# What to work on
Below are records; reply with nothing but the number of lines in them that contain "background".

# Recorded information

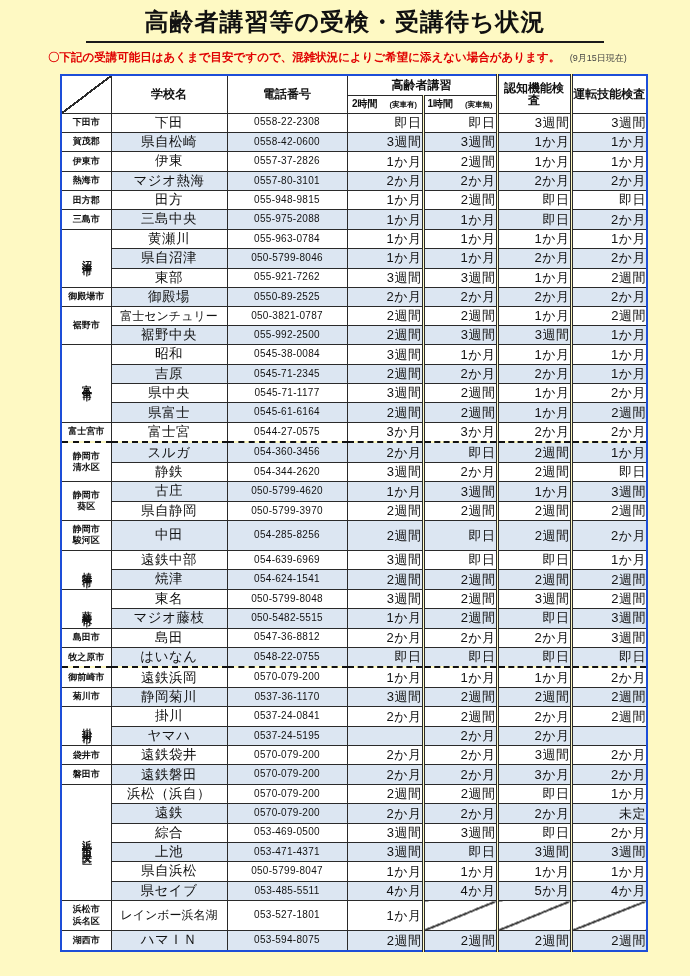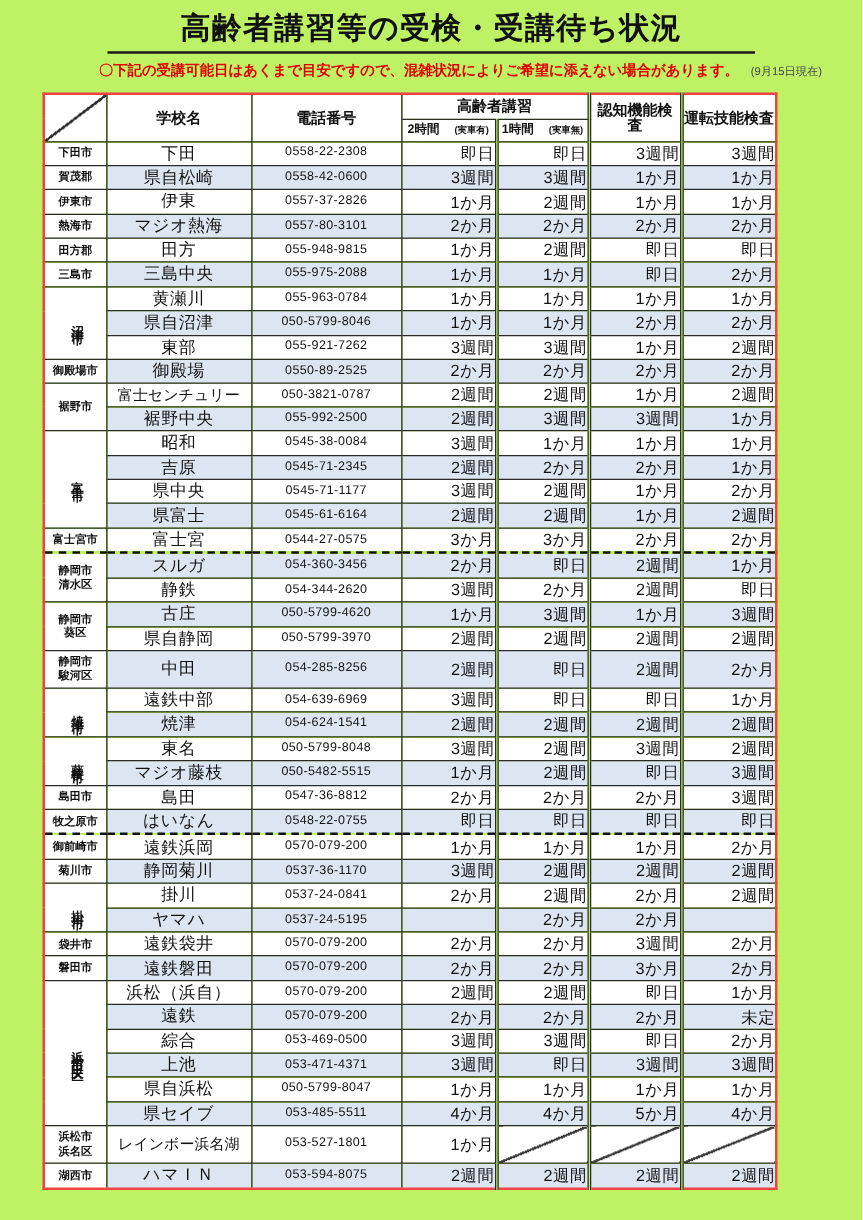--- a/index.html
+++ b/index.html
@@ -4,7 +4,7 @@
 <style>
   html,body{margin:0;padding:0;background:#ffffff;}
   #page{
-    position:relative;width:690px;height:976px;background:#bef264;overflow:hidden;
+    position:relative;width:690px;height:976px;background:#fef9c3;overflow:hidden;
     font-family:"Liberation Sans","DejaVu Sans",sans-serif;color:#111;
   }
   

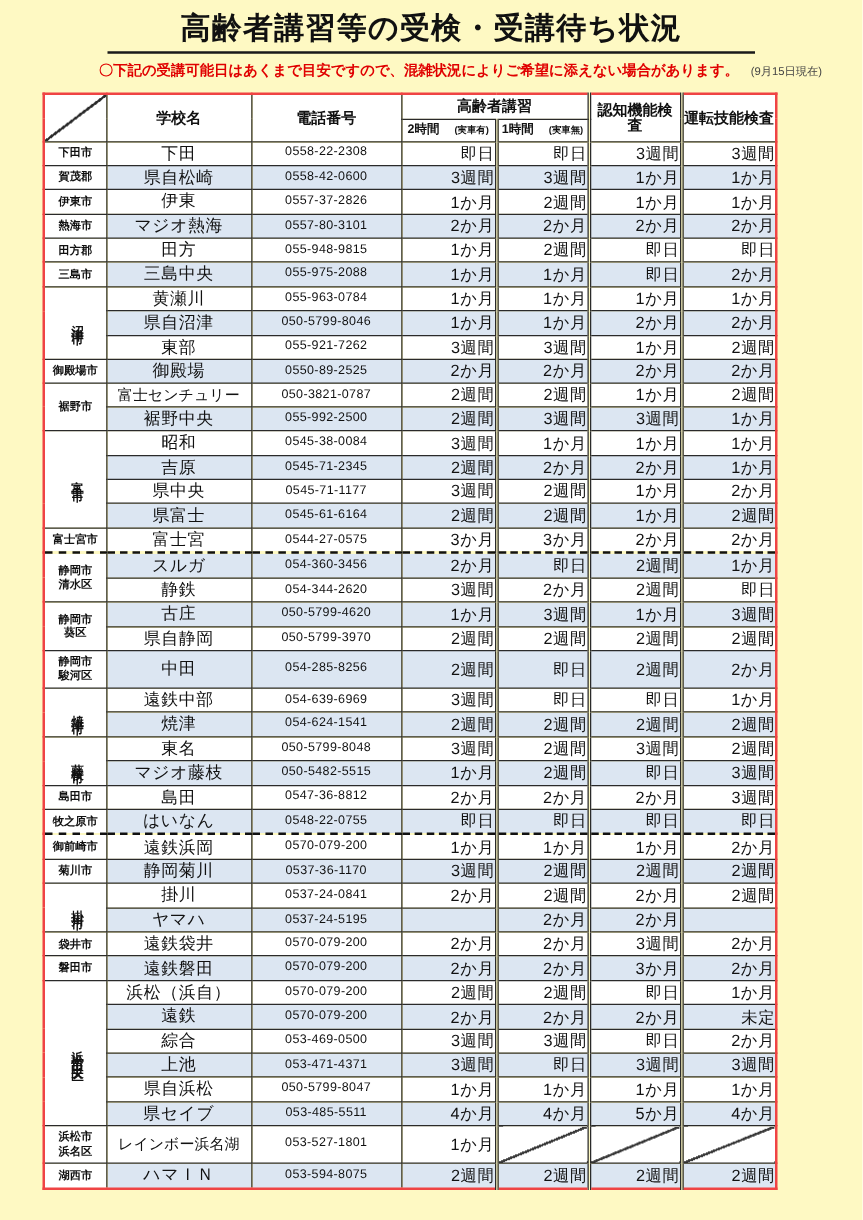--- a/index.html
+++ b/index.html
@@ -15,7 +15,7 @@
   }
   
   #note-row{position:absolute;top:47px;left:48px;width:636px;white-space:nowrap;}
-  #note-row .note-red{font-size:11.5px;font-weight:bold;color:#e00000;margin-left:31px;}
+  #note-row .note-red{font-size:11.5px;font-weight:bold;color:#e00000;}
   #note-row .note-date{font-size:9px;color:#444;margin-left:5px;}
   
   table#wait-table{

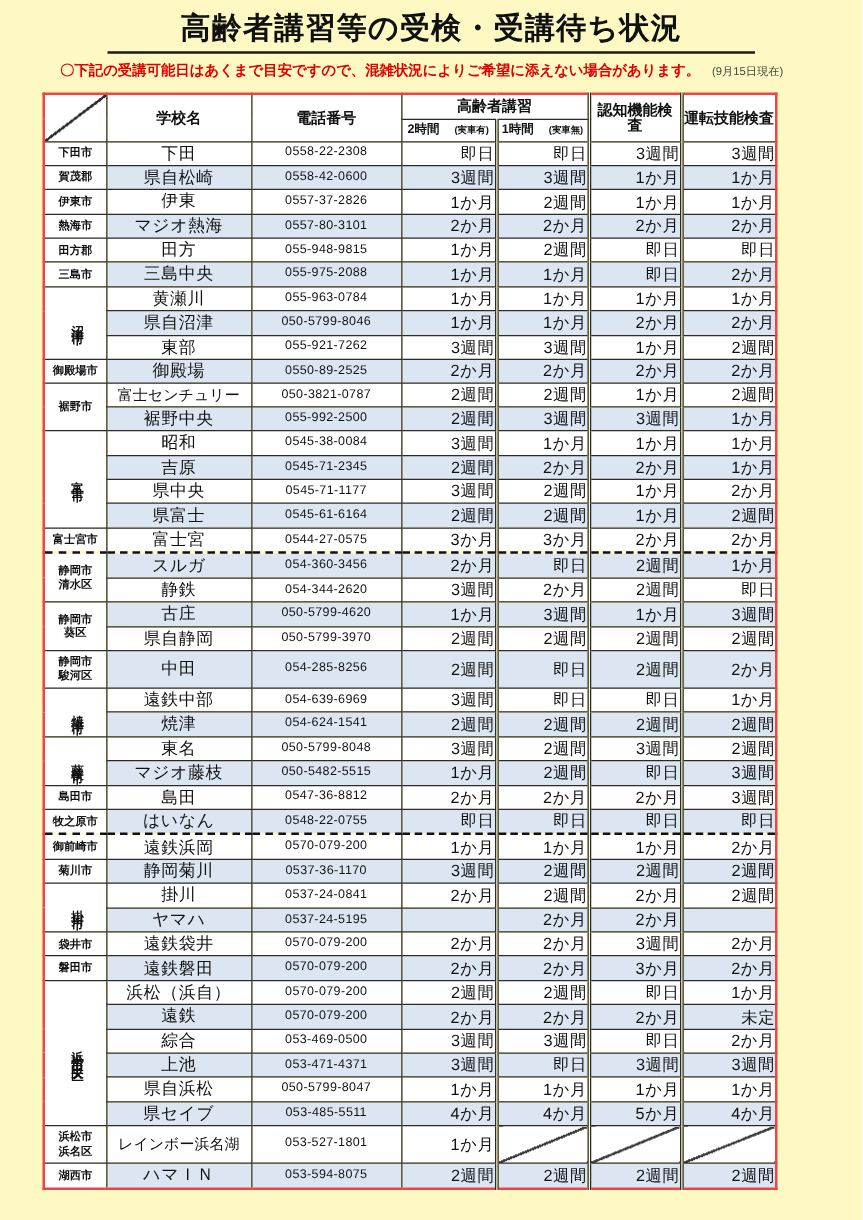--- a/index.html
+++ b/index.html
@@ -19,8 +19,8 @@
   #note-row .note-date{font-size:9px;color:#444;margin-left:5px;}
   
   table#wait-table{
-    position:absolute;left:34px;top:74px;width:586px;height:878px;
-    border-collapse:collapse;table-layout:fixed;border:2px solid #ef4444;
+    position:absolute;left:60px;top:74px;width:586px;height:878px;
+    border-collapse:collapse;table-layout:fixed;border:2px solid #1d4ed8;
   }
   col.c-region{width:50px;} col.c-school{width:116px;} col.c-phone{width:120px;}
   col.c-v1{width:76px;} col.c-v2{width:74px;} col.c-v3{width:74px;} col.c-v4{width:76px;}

# Answer for this exercise
3